Все же он встал и ушел, улыбаясь всем, кто был вокруг. Но на пути ему попадались лишь равнодушные лица, или взбудораженные весельем, в котором он не имел права участвовать. И медленной походкой, неспешной рысцой навьюченного осла он прошел по длинным улицам, полным прохожих.
Он плохо себя чувствовал и не хотел возвращаться домой. Обычно он любил усесться за стол с керосиновой лампой и с тарелками, на которых пальцы машинально находили привычное место. Он все еще любил ужинать молча, сидя напротив старухи, долго пережевывать еду, с пустой головой и пристальным взглядом мертвых глаз. Сегодня он вернется поздно. Остывший ужин ждет его на столе, старуха уже ляжет спать — она не беспокоится, привыкла, что он задерживается без предупреждения. Она говорила: «Дурит», — и этим все было сказано.
Он шагал, и в его походке было какое-то кроткое упорство. Он был одинок и стар. К концу жизни старость оборачивается приступами тошноты. Не слишком-то весело оказаться на идущем вниз эскалаторе, по которому нельзя подняться обратно. Бывает ли, чтобы этот эскалатор повернул вспять, или всё на свете под конец остается без слушателей? Почему его не хотят услышать? Его так нетрудно обмануть. Хватило бы улыбки, приветливого слова.
А вот и ночь, она спускается без проволочки, неотвратимо; вот так все происходит и со старым бедняком. Он шагает молча, заворачивает за угол, спотыкается, едва не падает. Я видел его. Выглядит он смешно, но что тут поделаешь? И все-таки он предпочитает улицу, уж лучше быть на улице, чем дома, когда у него жар, и он не видит старуху, и часами лежит один в своей комнате. Бывает, дверь отворяется и на какое-то мгновение остается приоткрытой. Входит высокий человек, одетый в светлое. Он садится напротив старика и долго молчит. Он неподвижен, как дверь, раскрывшаяся только что. Время от времени он приглаживает волосы и тихонько вздыхает. Он долго глядит на старика всегда одним и тем же, полным гнетущей печали взглядом, а затем неслышно удаляется. За ним захлопывается дверь, задвижка с резким стуком закрывается, и старик остается наедине со своим ужасом, с мучительным страхом, разъедающим нутро.
А на улице он не один, даже если народу попадается немного. Он, несомненно, болен. Быть может, совсем скоро он упадет. Я уверен в этом. И туг ему придет конец.
Жар у него усиливается. Неспешная походка ускоряется: завтра, завтра все будет иначе. И вдруг он делает открытие: завтра все будет как всегда, и послезавтра тоже, и во все остальные дни. И это непоправимое открытие сокрушает его. Бывают такие мысли, которые сводят человека в могилу. Он не в состоянии с ними жить, поэтому убивает себя. А если он молод, то избывает их в патетических фразах.
Сразу не скажешь, стар он, безумен или пьян. Его смерть будет выглядеть достойно, — омытая слезами, невероятно трогательная. Он умрет красиво, то есть в страданиях. Это станет ему утешением. Да, впрочем, куда ему деваться? Он состарился навсегда.
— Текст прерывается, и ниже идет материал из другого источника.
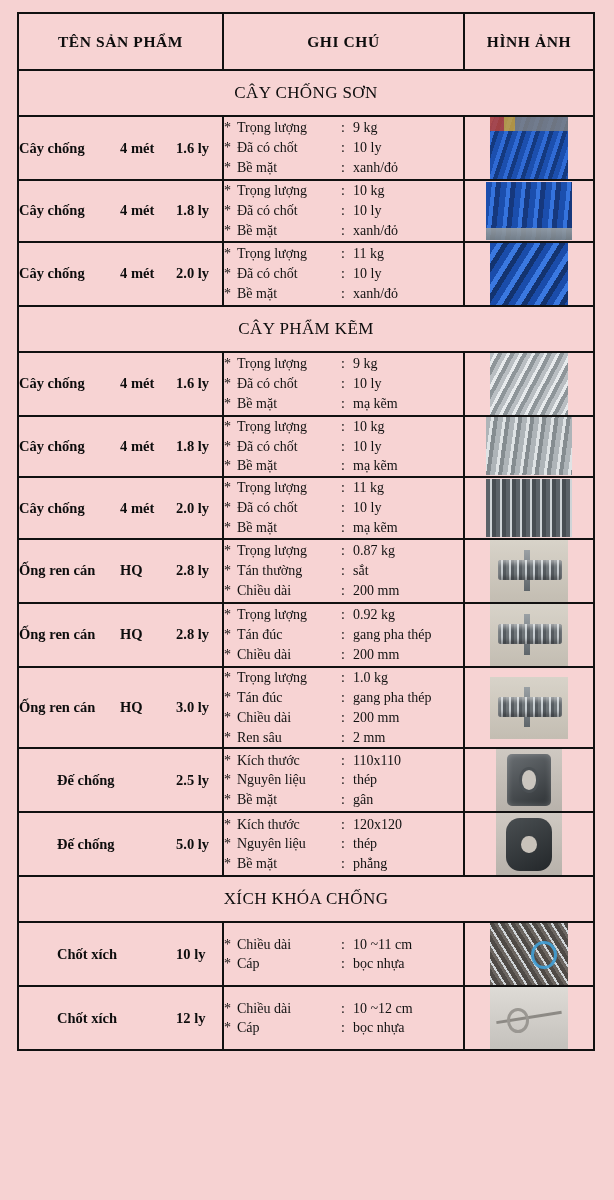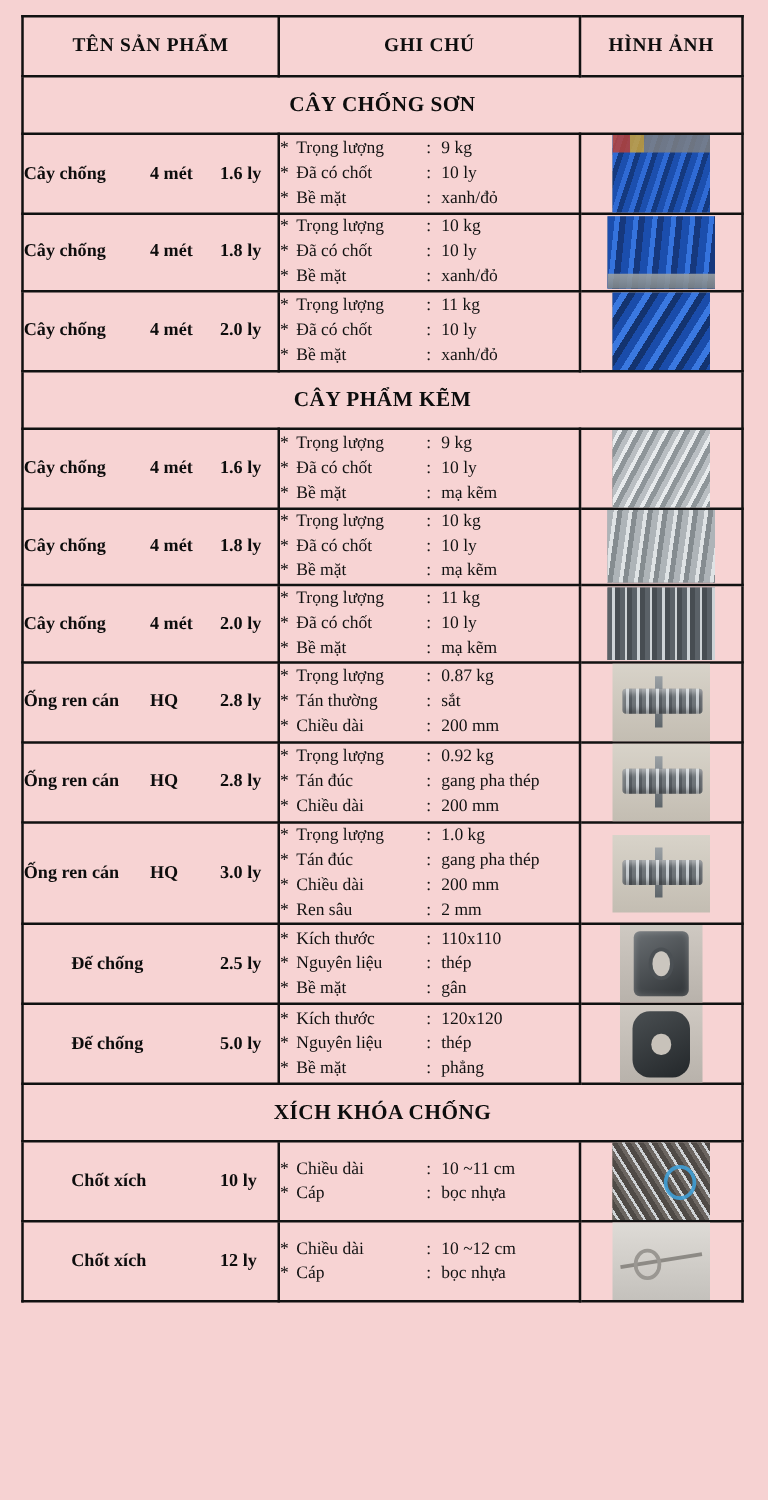"TÊN SẢN PHẨM" .hdr-cell { height: 48px -> 57px }
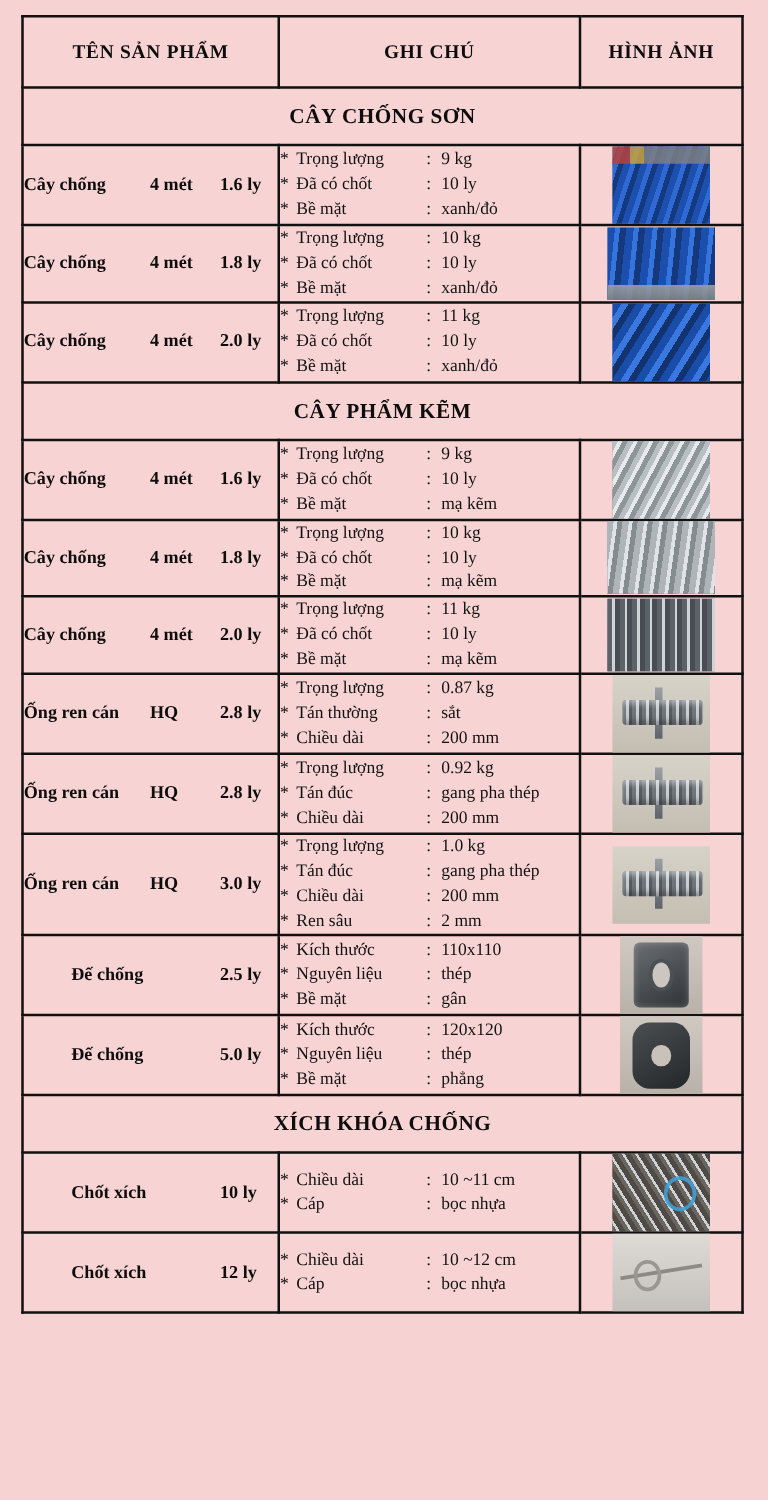"CÂY CHỐNG SƠN" .section-cell { font-weight: bold -> normal }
Теперь улицы стали темнее, и народу на них поменьше. Но вокруг еще слышались голоса прохожих. В странном вечернем умиротворении они казались торжественнее. За холмами, кольцом обступившими город, еще виднелись отсветы дня. За поросшими лесом зубцами гор неизвестно откуда появился необычайно густой дым. Он медленно поднялся ввысь и распался на слои, как разлапистая ель. Старик закрыл глаза. Все это принадлежало ему… и остальным тоже. Перед жизнью, уносившей прочь городской гул, и перед глупой, равнодушной улыбкой неба он был одинок, беззащитен, растерян, уже мертв.
Стоит ли описывать обратную сторону этой красивой медали? Надо полагать, в грязной и темной комнате старуха накрывала на стол, а когда ужин был готов, она села, поглядела на часы и, подождав еще немного, стала с аппетитом есть. Она думала: «Дурит». И этим все было сказано.
3
А теперь это голос женщины, который послышался среди музыки.
Бывает, что долго смотришь на улицу из окна и слушаешь уличный шум, а потом, когда окно закрыто и наступила тишина, людская суета кажется лишенной смысла, а людские дела — нереальными, ибо они бесповоротно обречены кануть в пустоту, — так и голос этой женщины лишился всякой опоры и всякой существенности, когда умолкла подкреплявшая его музыка. А еще, бывает, пока не закроешь окно, не поймешь, насколько шумно на улице, и начинаешь страдать от этого гвалта только когда он погребен в безмолвии комнаты, — вот так же величие той женщины казалось чем-то обычным тем, кто ее слушал, а потом стало казаться обманчивым.